Bien que notre pays ait la législation la plus restrictive sur les armes à feu, il est aussi l'un des pays européens les plus armés. Il est vrai que cela peut s'expliquer en partie par nos traditions, notamment celle de la chasse, très pratiquée chez nous, mais aussi parce que la France est un acteur très présent sur le marché de l'armement. Ce secteur contribue même à consolider sa position sur la scène internationale en lui garantissant une grande autonomie. Néanmoins, la France a émis des réserves concernant certaines dispositions du protocole additionnel, notamment en ce qui concerne l'appellation « armes anciennes » et le marquage des armes à feu.
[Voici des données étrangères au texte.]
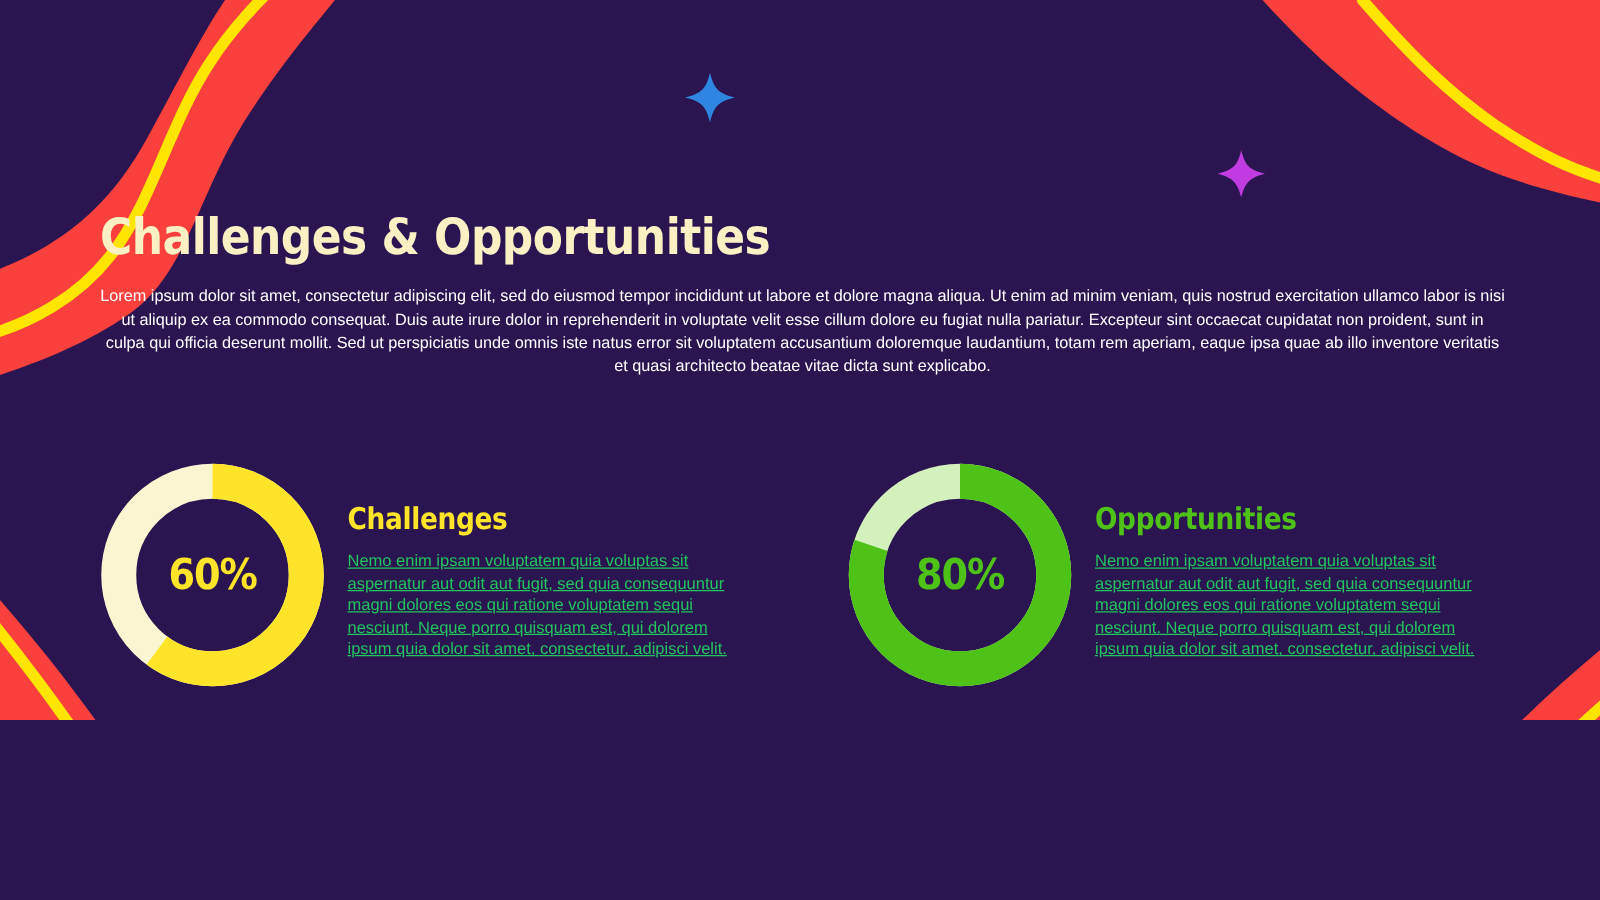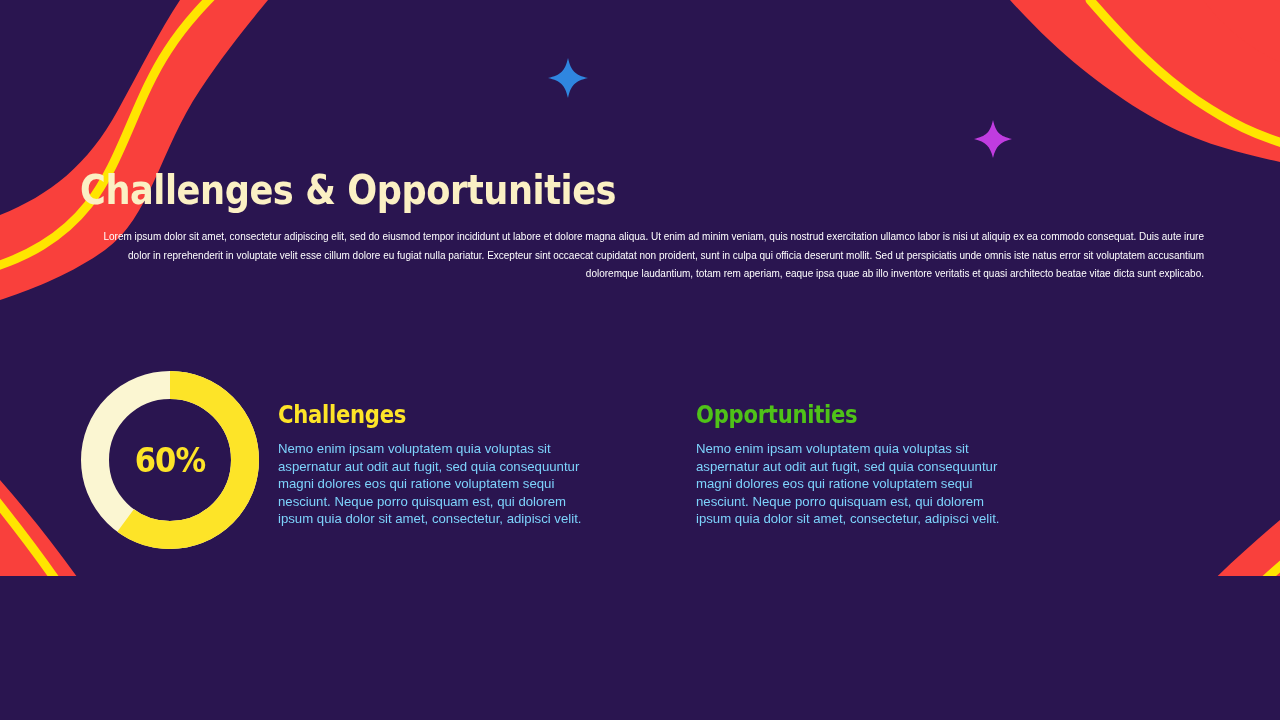"Lorem ipsum dolor sit amet," #intro { font-size: 10px -> 13px; text-align: right -> center }
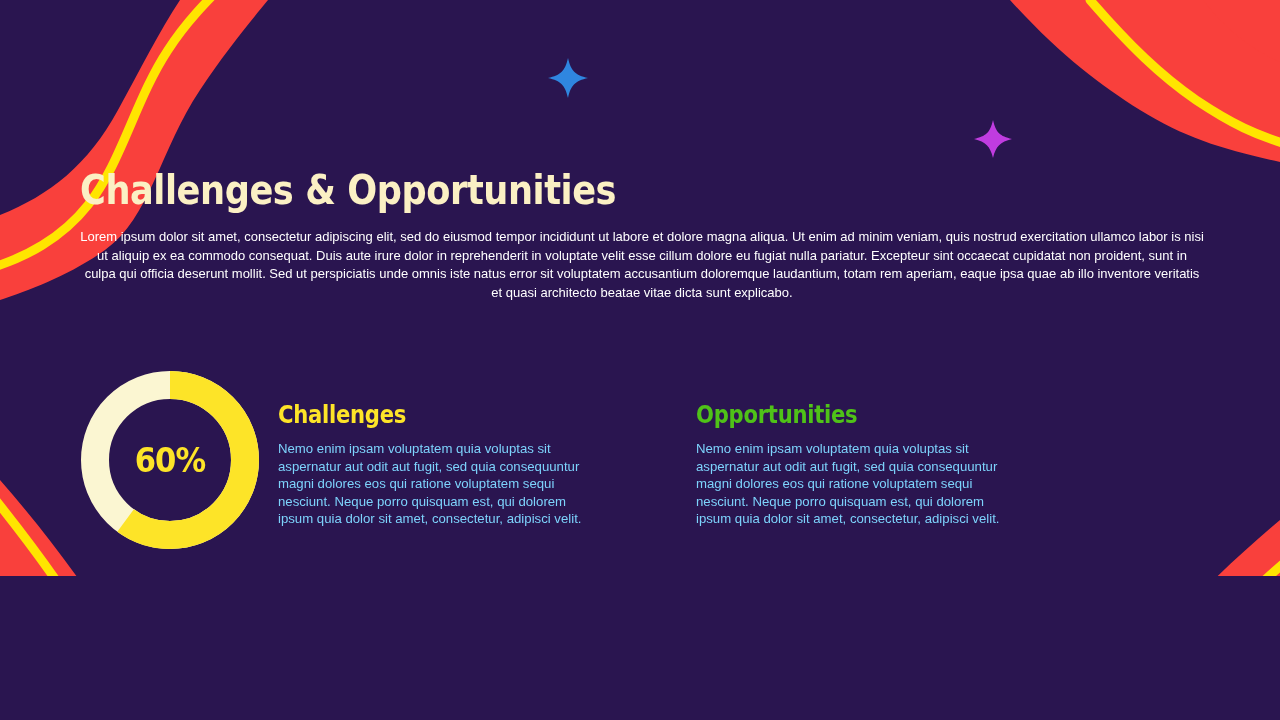"Nemo enim ipsam voluptatem quia" .col-body { color: #7dd3fc -> #22c55e; text-decoration: none -> underline }
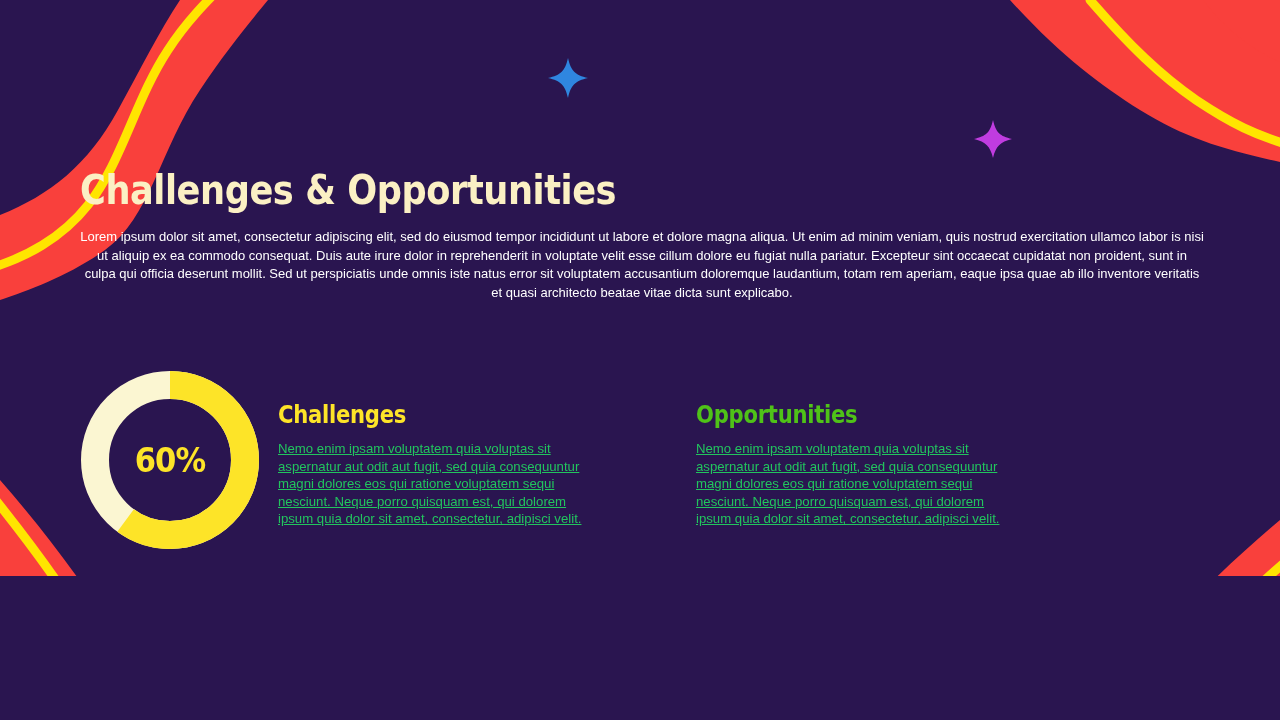"80%" div.donut-wrap { html: none -> <div> <svg> <circle></circle> <circle></circle> </svg> <div>80%</div> </div> }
En effet, le texte ne fait pas mention des armes historiques et de collection, auxquelles le droit français fait au contraire référence, excluant par ailleurs les armes ayant été fabriquées avant 1899. Il est donc nécessaire, dans un esprit de cohésion, de définir cette notion afin que le droit français reste en conformité avec le protocole « armes à feu ».
S'agissant de la traçabilité, le droit français ne prévoit pas de marquage à l'importation, bien que différents dispositifs permettent à notre pays de tracer les armes à feu entrant sur son territoire. Dans ce domaine également, il est donc nécessaire de se conformer davantage aux dispositions du protocole.
Malgré ces réserves, le groupe UDI, Agir et indépendants juge indispensable de ratifier le protocole et de contribuer ainsi à la lutte contre le trafic d'armes à feu tout en bénéficiant des apports qui peuvent résulter de la coopération entre États. Notre pays pourrait de surcroît en tirer quelques bénéfices afin de mieux prévenir les risques d'attaques terroristes, qui malheureusement, dans le contexte rappelé par Marielle de Sarnez, demeurent importants. L'adhésion à ce protocole, qui rassemble déjà une grande partie de la communauté internationale, est un devoir pour notre pays, d'autant que nous avons le cadre législatif le plus restrictif concernant la possession des armes à feu.